Weevil snorts, not changing position. "I don't need to prove myself to you _cholos_." Felix drags his chair over to one of the computers closest to him.

"C'mon, man - I wanna see if you can get a negative score." The others roar with laughter as he logs in and pulls up the purity test website. The first few sections are standard stuff - do you smoke, drink, do illegal drugs? "Oh, let's just skip to the good part," he says, scrolling down. Some of the boys watch him, some turn their attentions back to Thumper's exaggerations.

"Have you smoked up on school grounds?" Felix reads aloud. Weevil just raises an eyebrow and remains silent. "Ok, fine. I'm marking that as a yes, obviously. Have you ever stayed out all night? Ha!
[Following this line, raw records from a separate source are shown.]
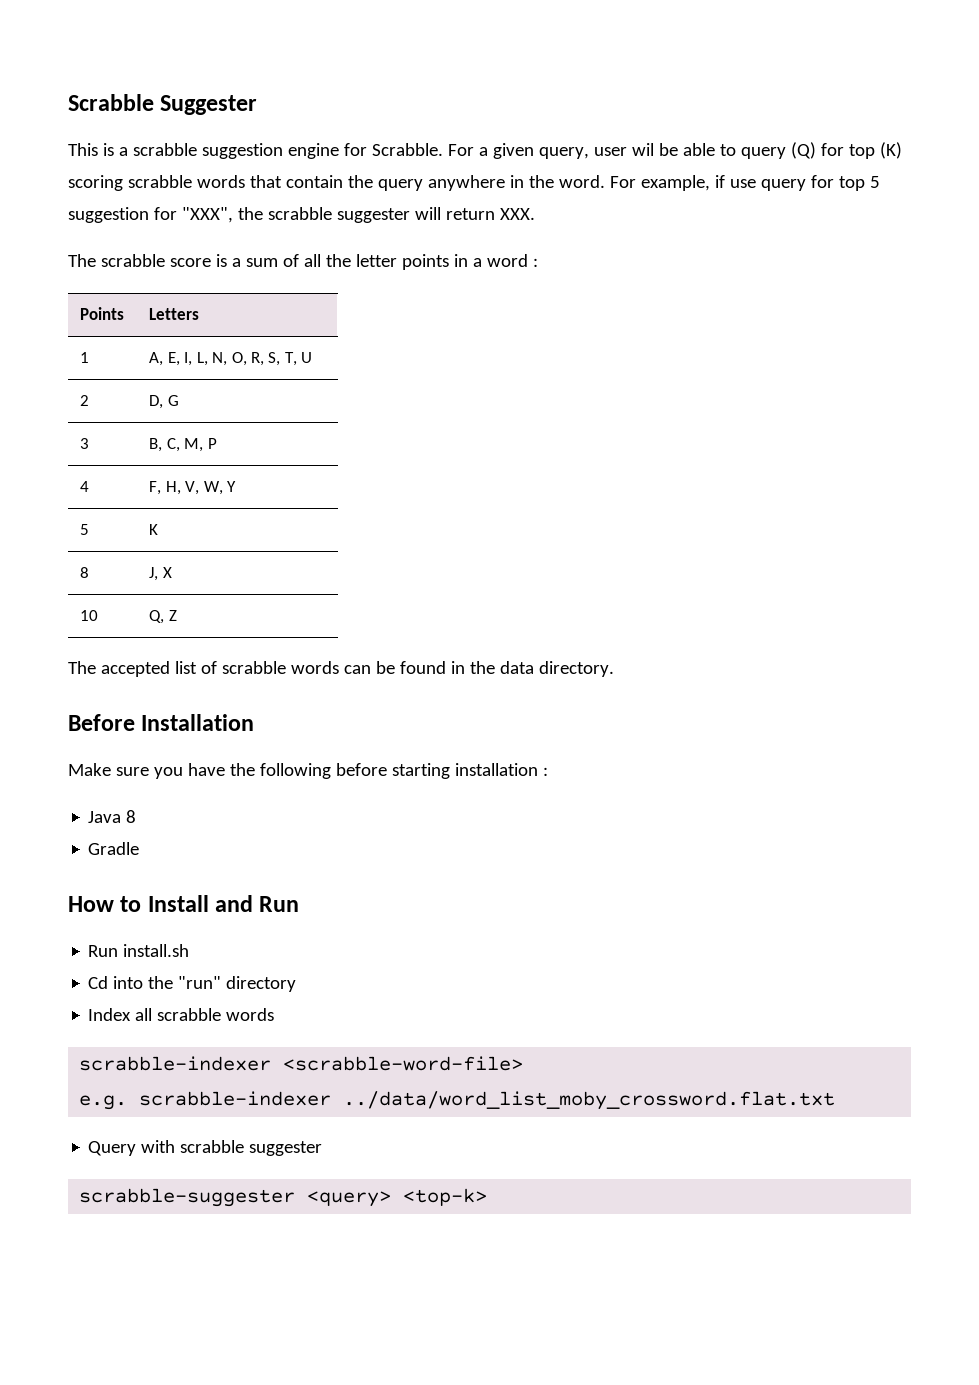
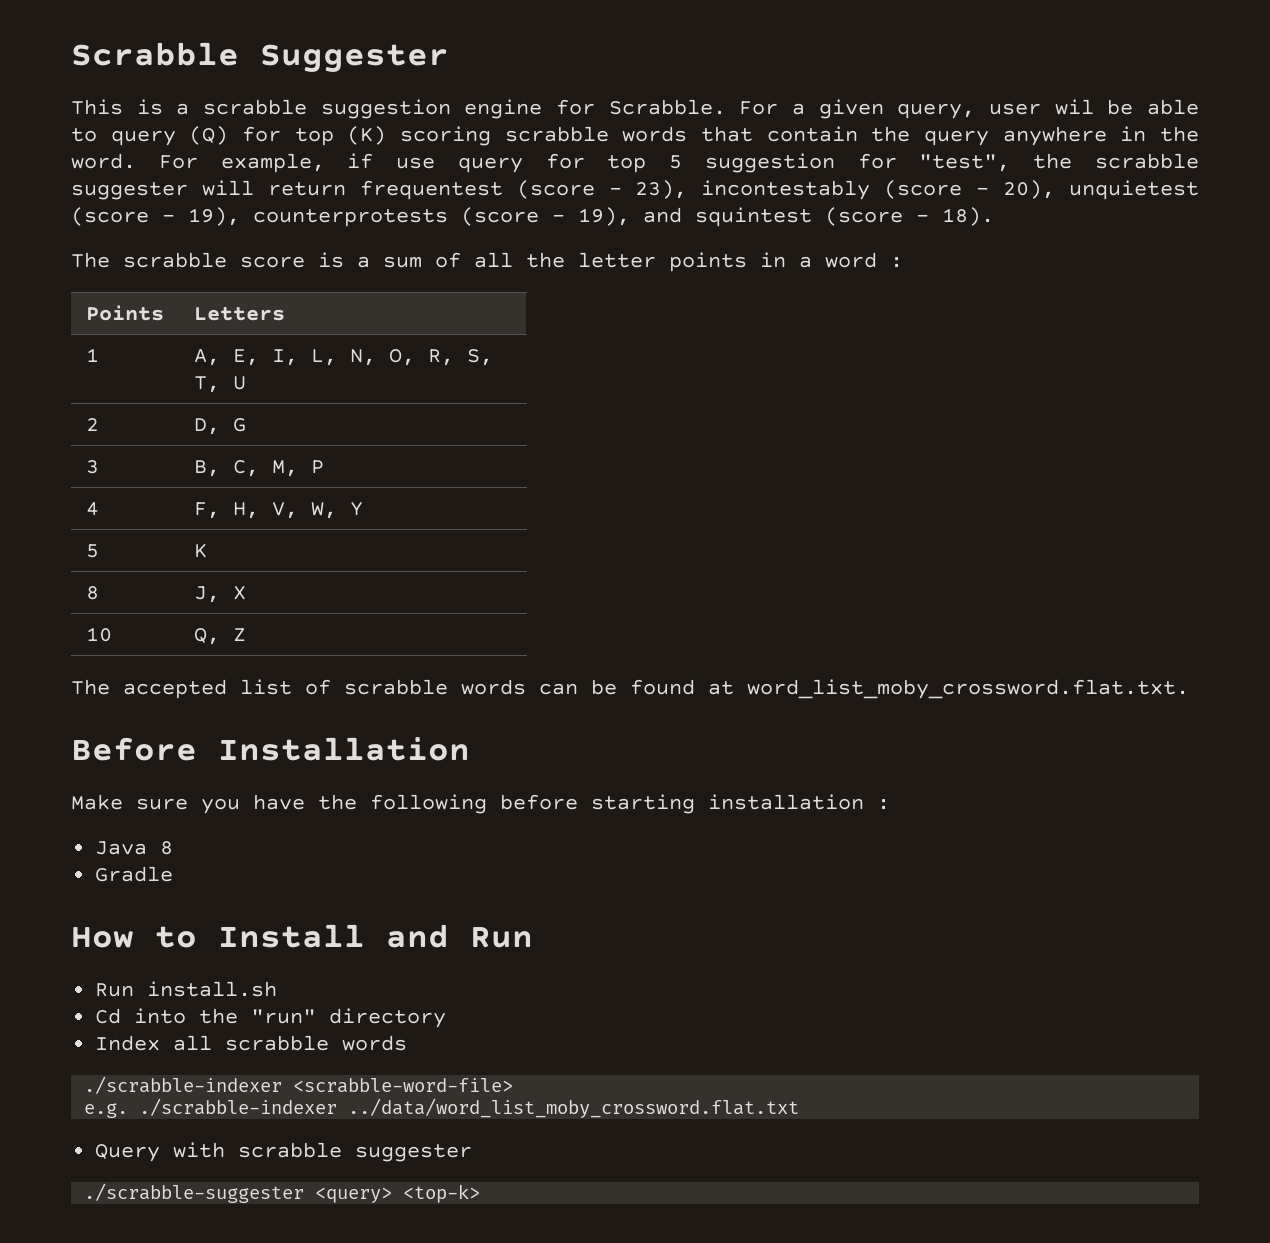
- For example, if use query for top 5 suggestion for "XXX", the scrabble suggester will return XXX.
+ For example, if use query for top 5 suggestion for "test", the scrabble suggester will return frequentest (score - 23), incontestably (score - 20), unquietest (score - 19), counterprotests (score - 19), and squintest (score - 18).
- The accepted list of scrabble words can be found in the data directory.
+ The accepted list of scrabble words can be found at word_list_moby_crossword.flat.txt.
- scrabble-indexer <scrabble-word-file>
+ ./scrabble-indexer <scrabble-word-file>
- e.g. scrabble-indexer ../data/word_list_moby_crossword.flat.txt
+ e.g. ./scrabble-indexer ../data/word_list_moby_crossword.flat.txt
- scrabble-suggester <query> <top-k>
+ ./scrabble-suggester <query> <top-k>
Have you ever had so much to drink that you blacked out?" He blows through several sections of questions pretty quickly, simply because Weevil refuses to engage, head still rested against the cinderblock. Felix isn't sure whether he's actually listening to him or not. The whole thing is sort of starting to lose its appeal without any participation.

"Have you ever had a wet dream?" is the next question. Javi giggles like a five-year-old, and just for that Felix marks yes. "How about...have you ever masturbated more than five times in a 24-hour period?" Weevil's eyes droop a little further closed. "I'm marking yes for that one, too," he says pointedly. No response.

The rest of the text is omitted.